Passi lenti ma costanti rimbombavano nel consistente buio della notte.
Una bassa ragazza dai capelli biondi si stringeva timorosa nel cappotto nero, gli occhi azzurro cielo che girovagavano alla ricerca del più piccolo rumore. il viso contratto dal freddo.
Ad Alice non era mai piaciuta quella strada, stretta e senza il minimo alito di luce artificiale, se non quella fioca di piccole finestre coperte da tendine troppo sottili. Una delle tante vie di quel dimenticato paesino senza nome, conosciuto solo per il suo alto grado di criminalità. Ogni volta che doveva attraversarla un brivido le percorreva la schiena, rendendola inquieta. Di farsi accompagnare dai sui non se ne parlava: che figura avrebbe fatto una donna di diciassette anni compiuti arrivando ad una festa con l’auto della mamma?
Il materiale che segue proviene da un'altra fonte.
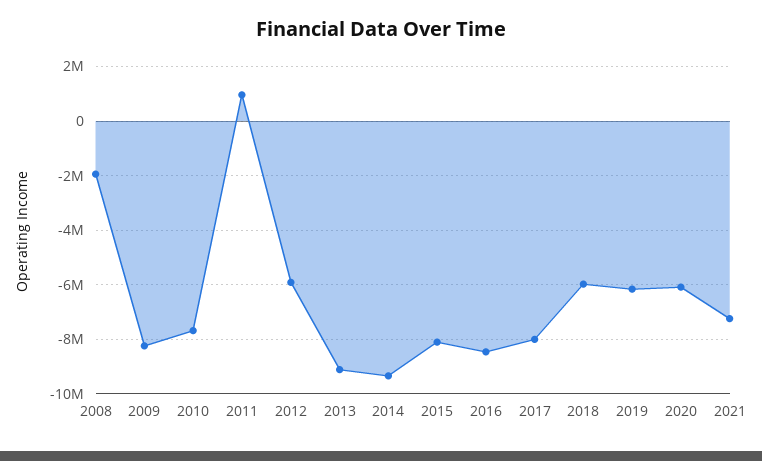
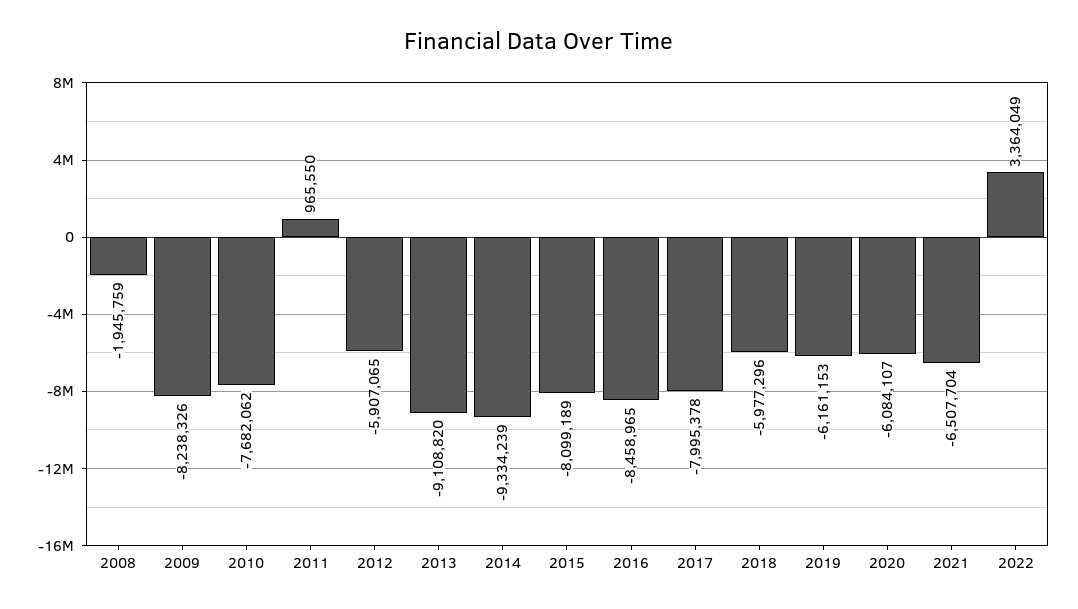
2021: -7250000 -> -6507704
2022: none -> 3364049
Ogni sera malediceva quella stupida casa ai confini del mondo in cui viveva,  immaginandosi il giorno in cui finalmente avrebbe ottenuto una patente tutta sua.
-Giro a sinistra, percorro via del Toro e alla prima curva a destra sono arrivata.- bisbigliò a se stessa per rassicurarsi. Sapeva bene che, una volta compiuto quel piccolo tragitto, quella sensazione di malessere sarebbe svanita e al suo posto l’avrebbe rimpiazzata una divertente serata di alcolici e amici. Come ogni volta.
L’angolo fu voltato, ma al posto della solita via vuota un gruppo di ombre si erano mostrate nel suo raggio visivo.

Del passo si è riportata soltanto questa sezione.